Activity:
Please repeat the entries word for word and keep the images out.

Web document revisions
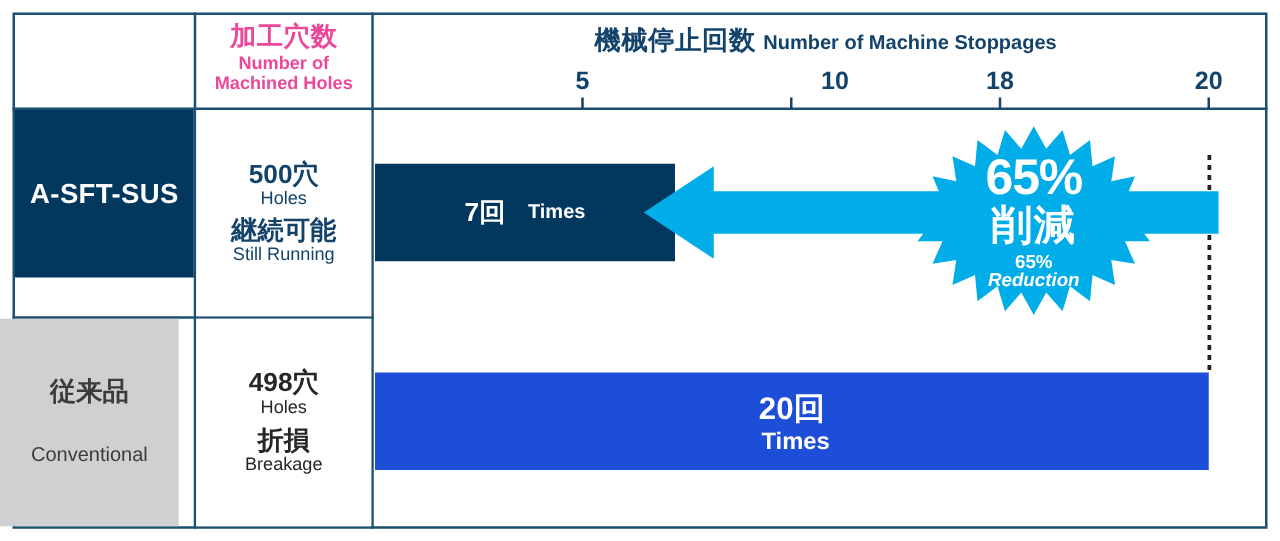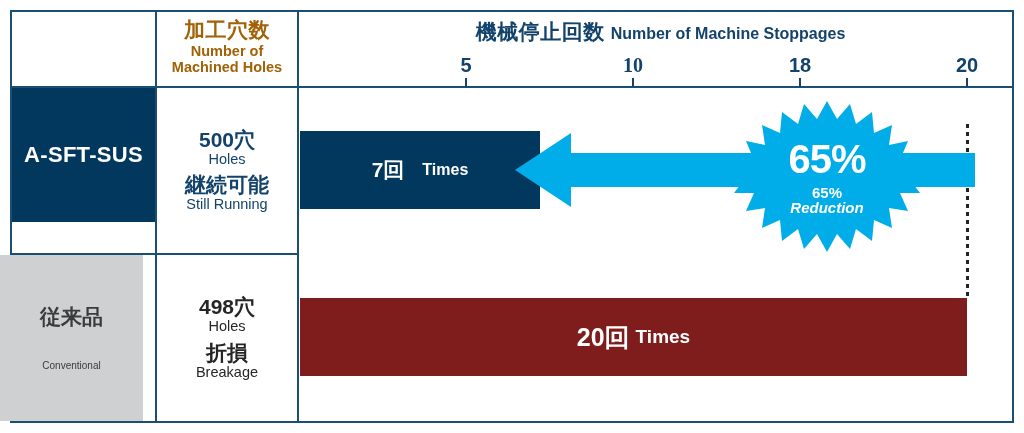--- a/index.html
+++ b/index.html
@@ -32,21 +32,21 @@
   }
 
   
   .hdr-holes {
     position: absolute;
     left: 157px; top: 10px;
     width: 140px; height: 74px;
     display: flex; flex-direction: column;
     align-items: center; justify-content: center;
     text-align: center;
-    color: #a16207;
+    color: #ec4899;
     line-height: 1.08;
   }
   .hdr-holes .jp {
     font-size: 21px; font-weight: bold; letter-spacing: .5px;
   }
   .hdr-holes .en {
     font-size: 14.5px; font-weight: bold; margin-top: 3px;
   }
 
   .axis-title {
@@ -86,21 +86,21 @@
   .cell-label.navy { background: #02375e; }
   .cell-label.gray { background: #cfd0d2; }
   .cell-label .name-en {
     font-size: 22px; font-weight: bold; color: #ffffff;
     letter-spacing: .3px;
   }
   .cell-label .name-jp {
     font-size: 21px; font-weight: bold; color: #3b3b3b;
   }
   .cell-label .name-sub {
-    font-size: 10px; color: #3b3b3b; margin-top: 2px;
+    font-size: 16px; color: #3b3b3b; margin-top: 2px;
   }
 
   
   .cell-holes {
     position: absolute;
     display: flex; flex-direction: column;
     align-items: center; justify-content: center;
     text-align: center;
     background: #ffffff;
     line-height: 1.05;
@@ -125,21 +125,21 @@
   .cell-holes.darktxt .small,
   .cell-holes.darktxt .big2,
   .cell-holes.darktxt .small2 { color: #262626; }
 
   
   .bar {
     position: absolute;
     display: flex; align-items: center; justify-content: center;
   }
   .bar.navy { background: #02375e; }
-  .bar.gray { background: #7f1d1d; }
+  .bar.gray { background: #1d4ed8; flex-direction: column; }
   .bar .val {
     font-size: 21px; font-weight: bold; color: #ffffff;
   }
   .bar .unit {
     font-size: 16px; font-weight: bold; color: #ffffff; margin-left: 6px;
   }
   .bar.big .val { font-size: 25px; }
   .bar.big .unit { font-size: 19px; }
 
   
@@ -209,21 +209,21 @@
     <span class="en">Number of</span>
     <span class="en" style="margin-top:0">Machined Holes</span>
   </div>
 
   <div class="axis-title">
     <span class="jp">機械停止回数</span><span class="en">Number of Machine Stoppages</span>
   </div>
 
   <div class="tick-label" style="left:466px;">5</div>
   <div class="tick-mark" style="left:465px;"></div>
-  <div class="tick-label" style="left:633px;font-family:Liberation Serif, serif;">10</div>
+  <div class="tick-label" style="left:668px;">10</div>
   <div class="tick-mark" style="left:632px;"></div>
   <div class="tick-label" style="left:800px;">18</div>
   <div class="tick-mark" style="left:799px;"></div>
   <div class="tick-label" style="left:967px;">20</div>
   <div class="tick-mark" style="left:966px;"></div>
 
   <div class="cell-label navy" style="left:12px; top:88px; width:143px; height:134px;">
     <span class="name-en">A-SFT-SUS</span>
   </div>
 
@@ -266,18 +266,19 @@
     <svg width="190" height="155" viewBox="0 0 190 155">
       <polygon fill="#00ade8" points="
         95,2 105,20 118,5 124,25 140,13 142,34 160,26 157,46 176,42 168,61
         188,61 175,77 188,94 168,94 176,112 157,109 160,129 142,121 140,142
         124,130 118,150 105,135 95,153 85,135 72,150 66,130 50,142 48,121
         30,129 33,109 14,112 22,94 2,94 15,77 2,61 22,61 14,42 33,46 30,26
         48,34 50,13 66,25 72,5 85,20"></polygon>
     </svg>
     <div class="burst-text">
       <span class="pct">65%</span>
+      <span class="jp">削減</span>
       <span class="en1">65%</span>
       <span class="en2">Reduction</span>
     </div>
   </div>
 
 </div>
 
 </body></html>

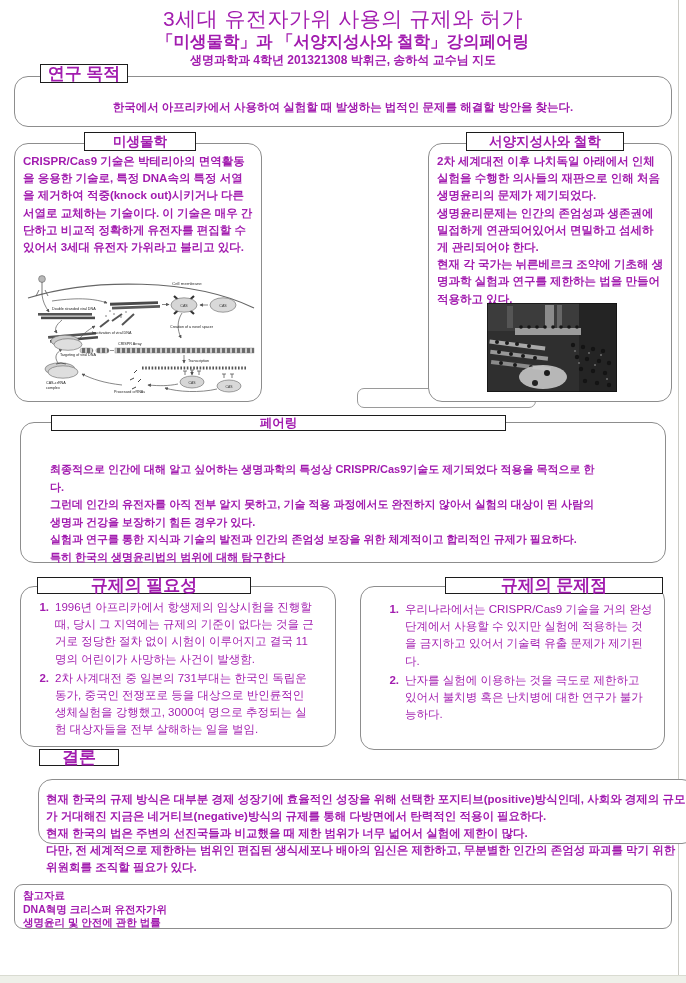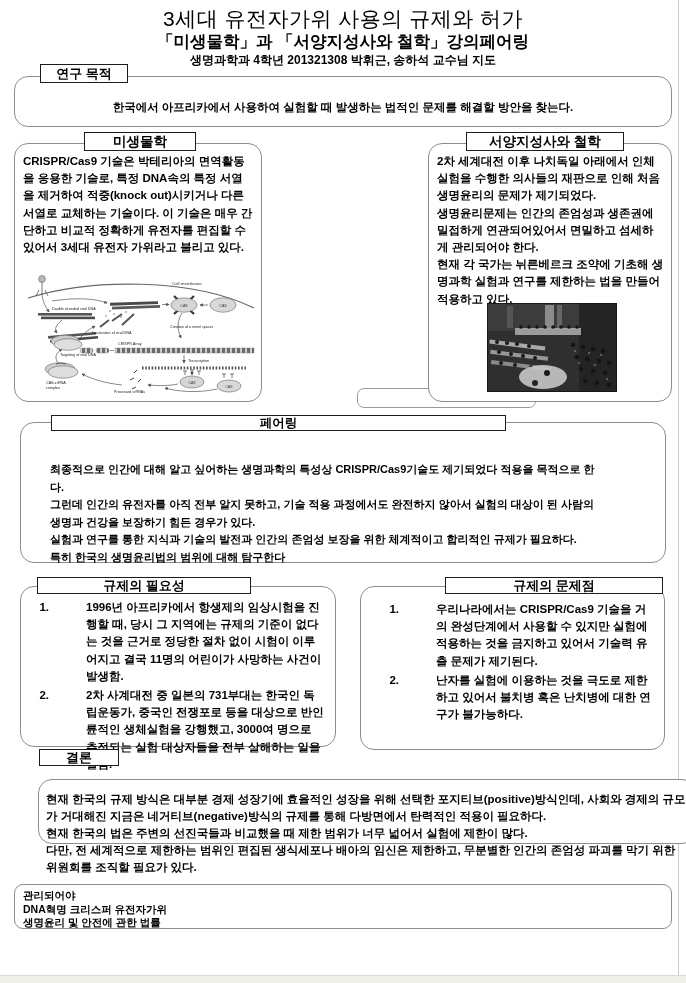--- a/index.html
+++ b/index.html
@@ -1,33 +1,33 @@
 <!DOCTYPE html>
 <html><head>
 <meta charset="utf-8">
 <style>
   html,body{margin:0;padding:0;background:#fff;}
   .page{position:relative;width:686px;height:983px;background:#ffffff;
-        font-family:"Liberation Sans",sans-serif;color:#000000;overflow:hidden;}
+        font-family:"Liberation Sans",sans-serif;color:#a21caf;overflow:hidden;}
   
   .panel{position:absolute;border:1.4px solid #8d8d8d;border-radius:14px;
          background:#fff;box-sizing:border-box;z-index:1;}
   
   .phead{position:absolute;background:#fff;border:1.8px solid #1c1c1c;
          box-sizing:border-box;z-index:3;text-align:center;
-         font-weight:bold;font-size:13px;display:flex;
+         font-weight:bold;font-size:17px;display:flex;
          align-items:center;justify-content:center;}
   .body-txt{font-size:11.5px;font-weight:bold;line-height:17.2px;
             white-space:pre-line;overflow-wrap:break-word;}
   .ttl{position:absolute;width:100%;text-align:center;}
   .num-item{display:flex;margin-bottom:2px;}
   .num{flex:none;width:18px;text-align:right;margin-right:6px;
        font-size:11.5px;font-weight:bold;line-height:17.2px;}
-  .itxt{font-size:11.5px;font-weight:bold;line-height:17.2px;
-        overflow-wrap:break-word;margin-left:31px;}
+  .itxt{font-size:11.5px;font-weight:normal;line-height:17.2px;
+        overflow-wrap:break-word;}
   .edge-line{position:absolute;left:678px;top:0;width:1px;height:975px;
              background:#ccccc6;z-index:0;}
   .bottom-strip{position:absolute;left:0;top:975px;width:686px;height:8px;
                 background:#eef0e9;border-top:1px solid #d9dbd1;z-index:0;}
   .empty-box{position:absolute;left:357px;top:388px;width:177px;height:18px;
              border:1px solid #9a9a9a;border-radius:7px;background:#fff;z-index:0;}
   svg text{font-family:"Liberation Sans",sans-serif;}
 </style>
 </head>
 <body>
@@ -270,19 +270,19 @@
 
   <div class="phead" style="left:39px;top:733px;width:80px;height:17px;margin-top:16px;">결론</div>
   <div class="panel" style="left:14px;top:779px;width:658px;height:65px;margin-left:24px;">
     <div class="body-txt" style="padding:11px 6px 0 7px;line-height:17px;">현재 한국의 규제 방식은 대부분 경제 성장기에 효율적인 성장을 위해 선택한 포지티브(positive)방식인데, 사회와 경제의 규모가 거대해진 지금은 네거티브(negative)방식의 규제를 통해 다방면에서 탄력적인 적용이 필요하다.
 현재 한국의 법은 주변의 선진국들과 비교했을 때 제한 범위가 너무 넓어서 실험에 제한이 많다.
 다만, 전 세계적으로 제한하는 범위인 편집된 생식세포나 배아의 임신은 제한하고, 무분별한 인간의 존엄성 파괴를 막기 위한 위원회를 조직할 필요가 있다.</div>
   </div>
 
   <div class="panel" style="left:14px;top:884px;width:658px;height:45px;border-radius:9px;">
     <div style="padding:4px 8px 0 8px;font-size:10.5px;font-weight:bold;line-height:13.5px;">
-      <div>관리되어야</div>
+      <div>참고자료</div>
       <div>DNA혁명 크리스퍼 유전자가위</div>
       <div>생명윤리 및 안전에 관한 법률</div>
     </div>
   </div>
 
 </div>
 
 </body></html>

Exercise solution:
--- a/index.html
+++ b/index.html
@@ -32,21 +32,21 @@
   }
 
   
   .hdr-holes {
     position: absolute;
     left: 157px; top: 10px;
     width: 140px; height: 74px;
     display: flex; flex-direction: column;
     align-items: center; justify-content: center;
     text-align: center;
-    color: #a16207;
+    color: #ec4899;
     line-height: 1.08;
   }
   .hdr-holes .jp {
     font-size: 21px; font-weight: bold; letter-spacing: .5px;
   }
   .hdr-holes .en {
     font-size: 14.5px; font-weight: bold; margin-top: 3px;
   }
 
   .axis-title {
@@ -86,21 +86,21 @@
   .cell-label.navy { background: #02375e; }
   .cell-label.gray { background: #cfd0d2; }
   .cell-label .name-en {
     font-size: 22px; font-weight: bold; color: #ffffff;
     letter-spacing: .3px;
   }
   .cell-label .name-jp {
     font-size: 21px; font-weight: bold; color: #3b3b3b;
   }
   .cell-label .name-sub {
-    font-size: 10px; color: #3b3b3b; margin-top: 2px;
+    font-size: 16px; color: #3b3b3b; margin-top: 2px;
   }
 
   
   .cell-holes {
     position: absolute;
     display: flex; flex-direction: column;
     align-items: center; justify-content: center;
     text-align: center;
     background: #ffffff;
     line-height: 1.05;
@@ -125,21 +125,21 @@
   .cell-holes.darktxt .small,
   .cell-holes.darktxt .big2,
   .cell-holes.darktxt .small2 { color: #262626; }
 
   
   .bar {
     position: absolute;
     display: flex; align-items: center; justify-content: center;
   }
   .bar.navy { background: #02375e; }
-  .bar.gray { background: #7f1d1d; }
+  .bar.gray { background: #1d4ed8; flex-direction: column; }
   .bar .val {
     font-size: 21px; font-weight: bold; color: #ffffff;
   }
   .bar .unit {
     font-size: 16px; font-weight: bold; color: #ffffff; margin-left: 6px;
   }
   .bar.big .val { font-size: 25px; }
   .bar.big .unit { font-size: 19px; }
 
   
@@ -209,21 +209,21 @@
     <span class="en">Number of</span>
     <span class="en" style="margin-top:0">Machined Holes</span>
   </div>
 
   <div class="axis-title">
     <span class="jp">機械停止回数</span><span class="en">Number of Machine Stoppages</span>
   </div>
 
   <div class="tick-label" style="left:466px;">5</div>
   <div class="tick-mark" style="left:465px;"></div>
-  <div class="tick-label" style="left:633px;font-family:Liberation Serif, serif;">10</div>
+  <div class="tick-label" style="left:668px;">10</div>
   <div class="tick-mark" style="left:632px;"></div>
   <div class="tick-label" style="left:800px;">18</div>
   <div class="tick-mark" style="left:799px;"></div>
   <div class="tick-label" style="left:967px;">20</div>
   <div class="tick-mark" style="left:966px;"></div>
 
   <div class="cell-label navy" style="left:12px; top:88px; width:143px; height:134px;">
     <span class="name-en">A-SFT-SUS</span>
   </div>
 
@@ -266,18 +266,19 @@
     <svg width="190" height="155" viewBox="0 0 190 155">
       <polygon fill="#00ade8" points="
         95,2 105,20 118,5 124,25 140,13 142,34 160,26 157,46 176,42 168,61
         188,61 175,77 188,94 168,94 176,112 157,109 160,129 142,121 140,142
         124,130 118,150 105,135 95,153 85,135 72,150 66,130 50,142 48,121
         30,129 33,109 14,112 22,94 2,94 15,77 2,61 22,61 14,42 33,46 30,26
         48,34 50,13 66,25 72,5 85,20"></polygon>
     </svg>
     <div class="burst-text">
       <span class="pct">65%</span>
+      <span class="jp">削減</span>
       <span class="en1">65%</span>
       <span class="en2">Reduction</span>
     </div>
   </div>
 
 </div>
 
 </body></html>

--- a/index.html
+++ b/index.html
@@ -1,33 +1,33 @@
 <!DOCTYPE html>
 <html><head>
 <meta charset="utf-8">
 <style>
   html,body{margin:0;padding:0;background:#fff;}
   .page{position:relative;width:686px;height:983px;background:#ffffff;
-        font-family:"Liberation Sans",sans-serif;color:#000000;overflow:hidden;}
+        font-family:"Liberation Sans",sans-serif;color:#a21caf;overflow:hidden;}
   
   .panel{position:absolute;border:1.4px solid #8d8d8d;border-radius:14px;
          background:#fff;box-sizing:border-box;z-index:1;}
   
   .phead{position:absolute;background:#fff;border:1.8px solid #1c1c1c;
          box-sizing:border-box;z-index:3;text-align:center;
-         font-weight:bold;font-size:13px;display:flex;
+         font-weight:bold;font-size:17px;display:flex;
          align-items:center;justify-content:center;}
   .body-txt{font-size:11.5px;font-weight:bold;line-height:17.2px;
             white-space:pre-line;overflow-wrap:break-word;}
   .ttl{position:absolute;width:100%;text-align:center;}
   .num-item{display:flex;margin-bottom:2px;}
   .num{flex:none;width:18px;text-align:right;margin-right:6px;
        font-size:11.5px;font-weight:bold;line-height:17.2px;}
-  .itxt{font-size:11.5px;font-weight:bold;line-height:17.2px;
-        overflow-wrap:break-word;margin-left:31px;}
+  .itxt{font-size:11.5px;font-weight:normal;line-height:17.2px;
+        overflow-wrap:break-word;}
   .edge-line{position:absolute;left:678px;top:0;width:1px;height:975px;
              background:#ccccc6;z-index:0;}
   .bottom-strip{position:absolute;left:0;top:975px;width:686px;height:8px;
                 background:#eef0e9;border-top:1px solid #d9dbd1;z-index:0;}
   .empty-box{position:absolute;left:357px;top:388px;width:177px;height:18px;
              border:1px solid #9a9a9a;border-radius:7px;background:#fff;z-index:0;}
   svg text{font-family:"Liberation Sans",sans-serif;}
 </style>
 </head>
 <body>
@@ -270,19 +270,19 @@
 
   <div class="phead" style="left:39px;top:733px;width:80px;height:17px;margin-top:16px;">결론</div>
   <div class="panel" style="left:14px;top:779px;width:658px;height:65px;margin-left:24px;">
     <div class="body-txt" style="padding:11px 6px 0 7px;line-height:17px;">현재 한국의 규제 방식은 대부분 경제 성장기에 효율적인 성장을 위해 선택한 포지티브(positive)방식인데, 사회와 경제의 규모가 거대해진 지금은 네거티브(negative)방식의 규제를 통해 다방면에서 탄력적인 적용이 필요하다.
 현재 한국의 법은 주변의 선진국들과 비교했을 때 제한 범위가 너무 넓어서 실험에 제한이 많다.
 다만, 전 세계적으로 제한하는 범위인 편집된 생식세포나 배아의 임신은 제한하고, 무분별한 인간의 존엄성 파괴를 막기 위한 위원회를 조직할 필요가 있다.</div>
   </div>
 
   <div class="panel" style="left:14px;top:884px;width:658px;height:45px;border-radius:9px;">
     <div style="padding:4px 8px 0 8px;font-size:10.5px;font-weight:bold;line-height:13.5px;">
-      <div>관리되어야</div>
+      <div>참고자료</div>
       <div>DNA혁명 크리스퍼 유전자가위</div>
       <div>생명윤리 및 안전에 관한 법률</div>
     </div>
   </div>
 
 </div>
 
 </body></html>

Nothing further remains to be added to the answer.